LOS ANGELES— Today the Center for Biological Diversity, Cal Trout, California-Nevada Chapter of the American Fisheries Society and Friends of the River settled a lawsuit against the U.S. Fish and Wildlife Service over the scientifically flawed and politically tainted designation of critical habitat for the federally threatened Santa Ana sucker fish. The government’s own documents show extensive meddling by disgraced Bush political appointees in the process. In 2004, the U.S. Fish and Wildlife Service designated over 21,000 acres of critical habitat along three of the four rivers where the sucker fish occur. A year later, they revised that critical habitat designation downward to just 8,305 acres, and completely eliminated all critical habitat along the fish’s namesake river – the Santa Ana.

“The abysmal record of the Bush administration’s political interference in the scientific process has caused catastrophic problems for plants and animals teetering on the brink of extinction,” says Ileene Anderson, a biologist with the Center for Biological Diversity. “The U.S. Fish and Wildlife Service knew the designation was not supported by science, so it cut bait and agreed to go back to the drawing board.”

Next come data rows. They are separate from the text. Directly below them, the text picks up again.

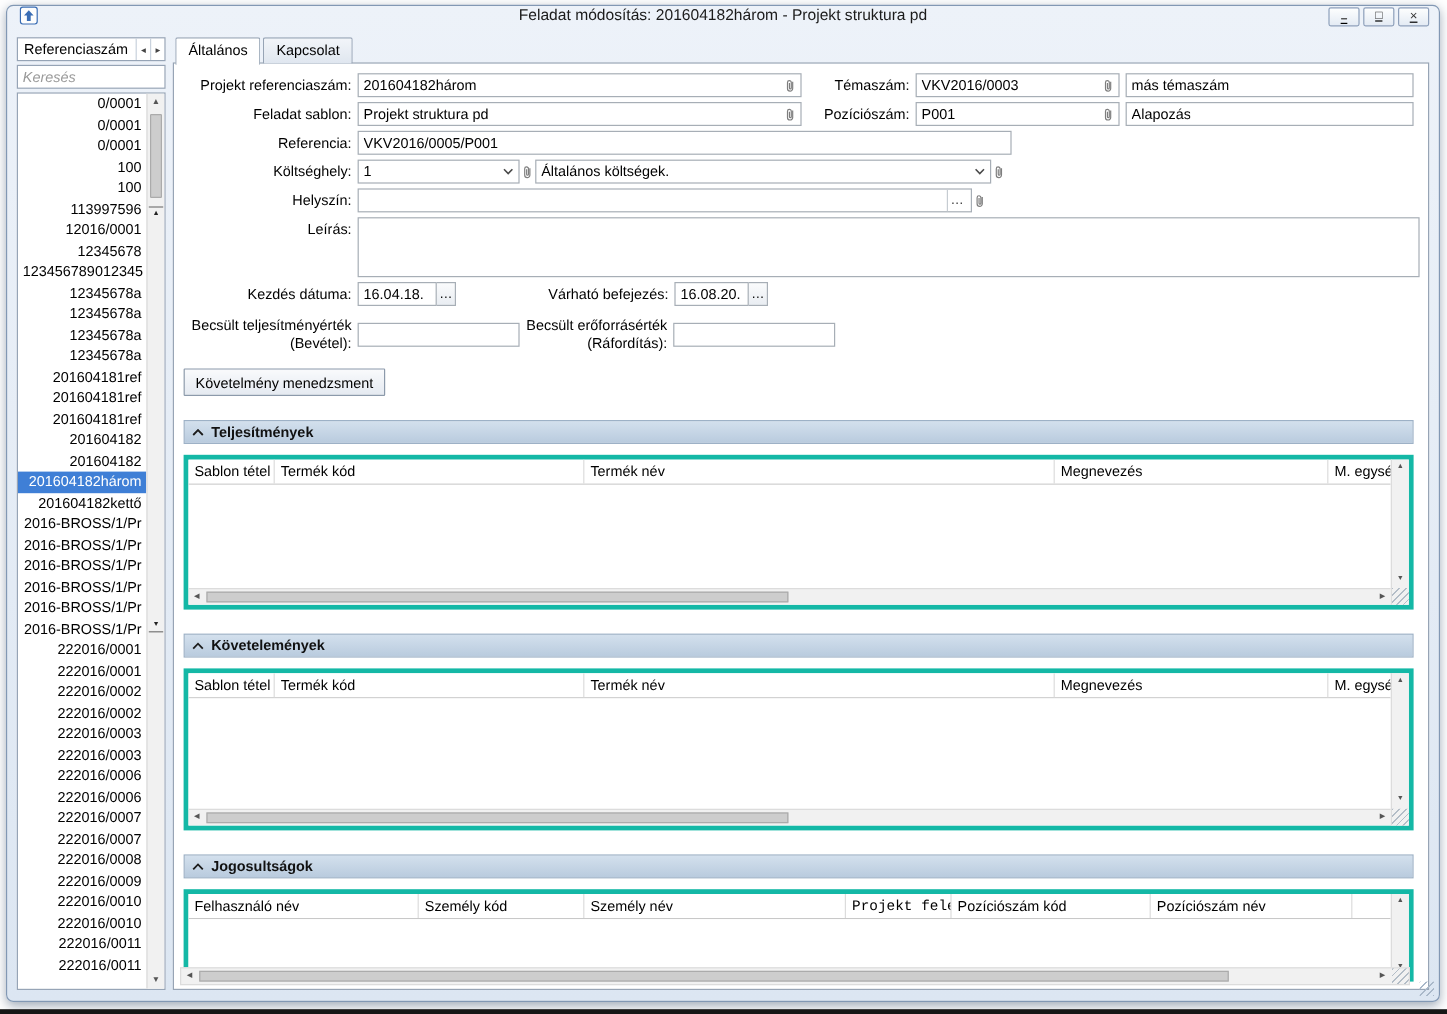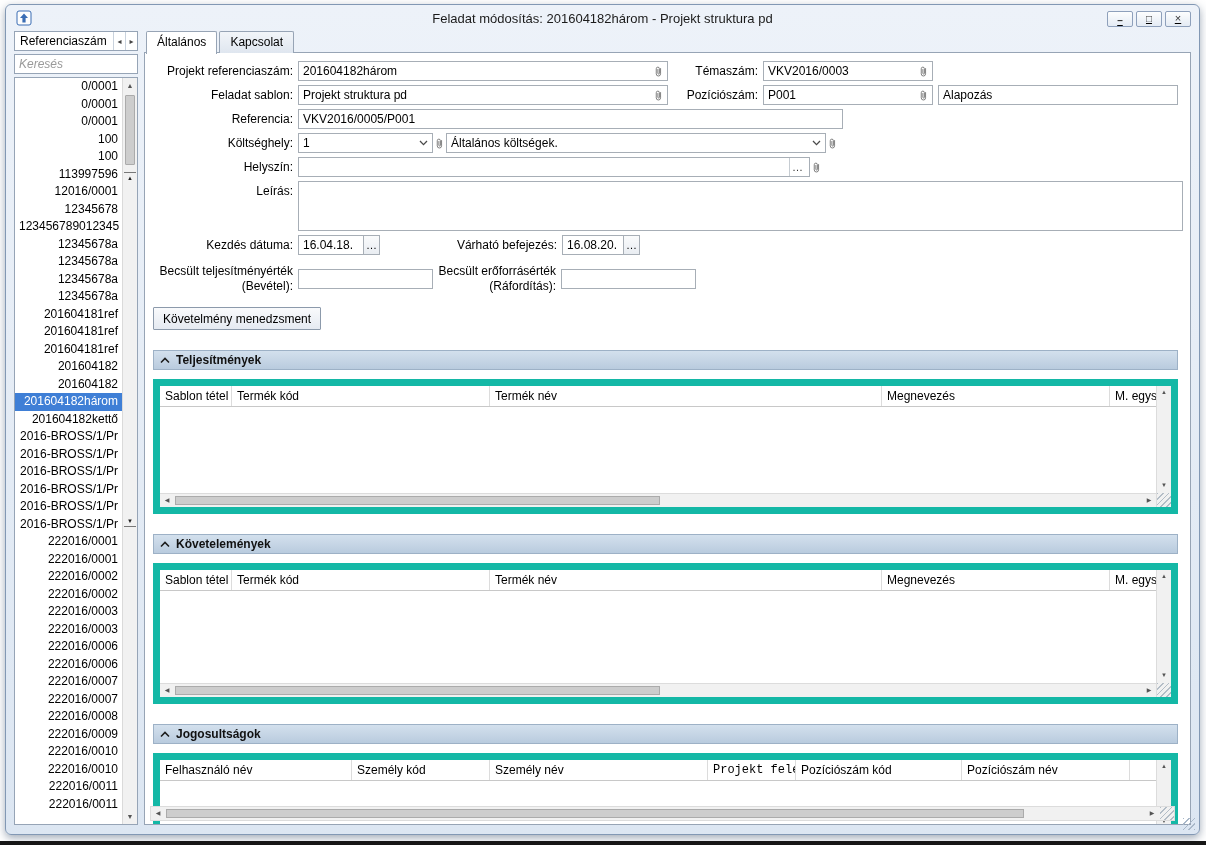"Feladat módosítás: 201604182három -" .titlebar { align-items: center -> flex-start }
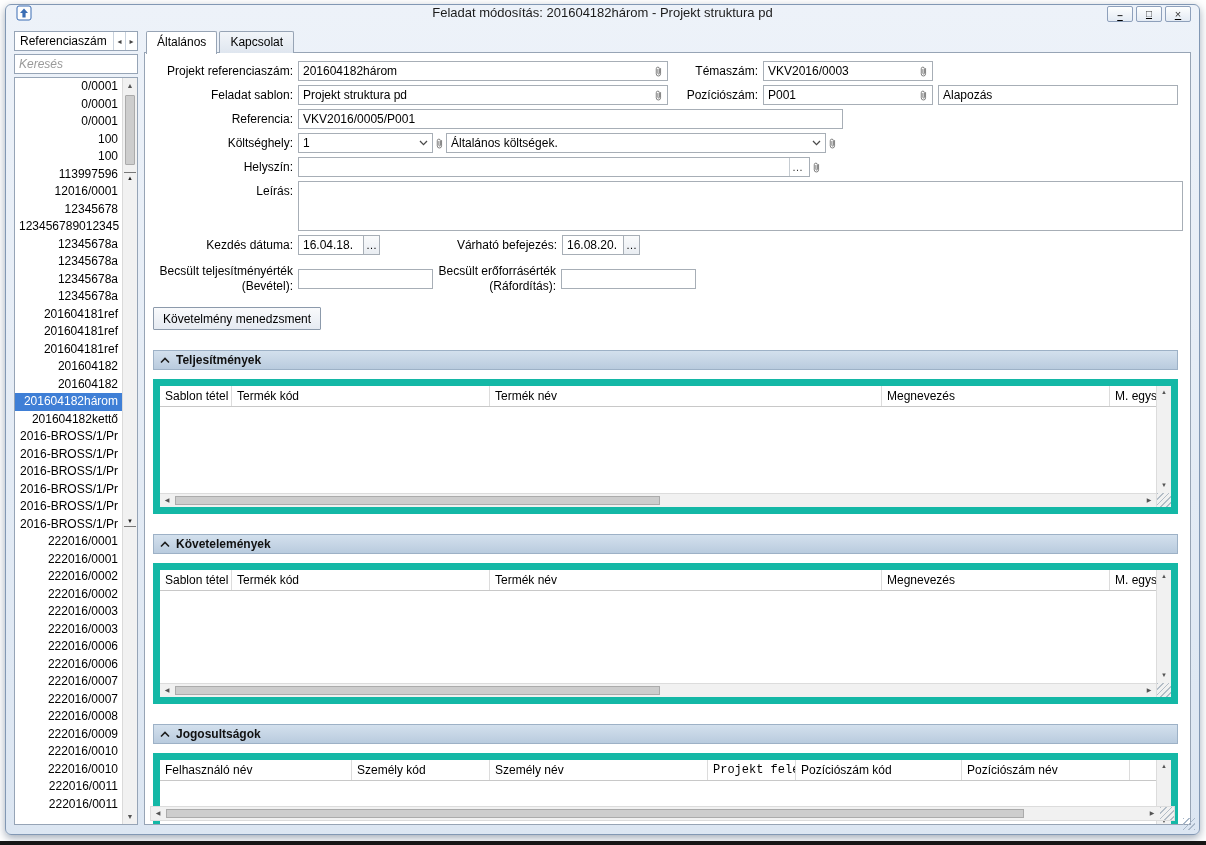"más témaszám" div.inp { html: none -> <div> <span>más témaszám</span> </div> }
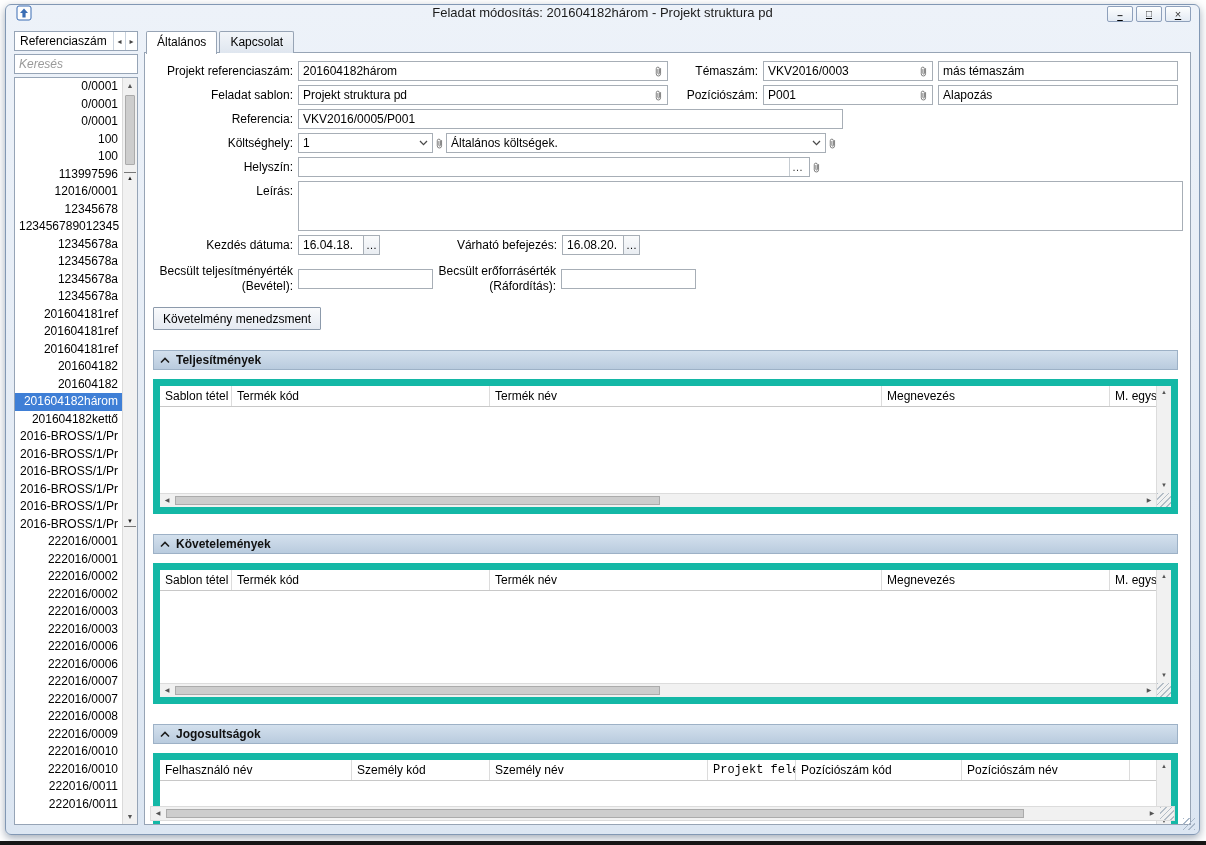"Sablon tétel" .tbl { border: 7px solid #14b8a6 -> 4px solid #14b8a6 }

The Santa Ana sucker fish is a small, olive-gray fish that is found in clear, cool rocky pools of creeks, as well as gravelly bottoms of permanent streams with slight to swift currents. Many of these streams are naturally subject to severe seasonal flooding which can decimate resident fish populations. Yet, the Santa Ana sucker fish possesses adaptations that enable it to repopulate its natal streams rapidly after such unpredictable events. It eats primarily algae, searching it out with its large lips, which is how it got its common name. The fish was well distributed throughout the Los Angeles, San Gabriel and San Bernardino Valley streams historically. Because of development and altered hydrology among many threats, this little fish is restricted to three non-contiguous populations in the middle part of the Santa Ana River, mostly in Riverside County, the east, west and north forks of the San Gabriel River and the lower part of Big Tujunga Creek and the Santa Clara River in Los Angeles County.

“To have this little fish that is evolutionarily adapted to boom and bust cycles barely clinging to survival is a bellwether for the state of our local rivers and watersheds”, added Anderson. “The Fish and Wildlife Service must provide additional protection for this threatened species, based on the best available science.”

Under the agreement, the Fish and Wildlife Service will propose critical habitat by December 1, 2009 which will be available for public comment. The final critical habitat will be designated by December 1, 2010.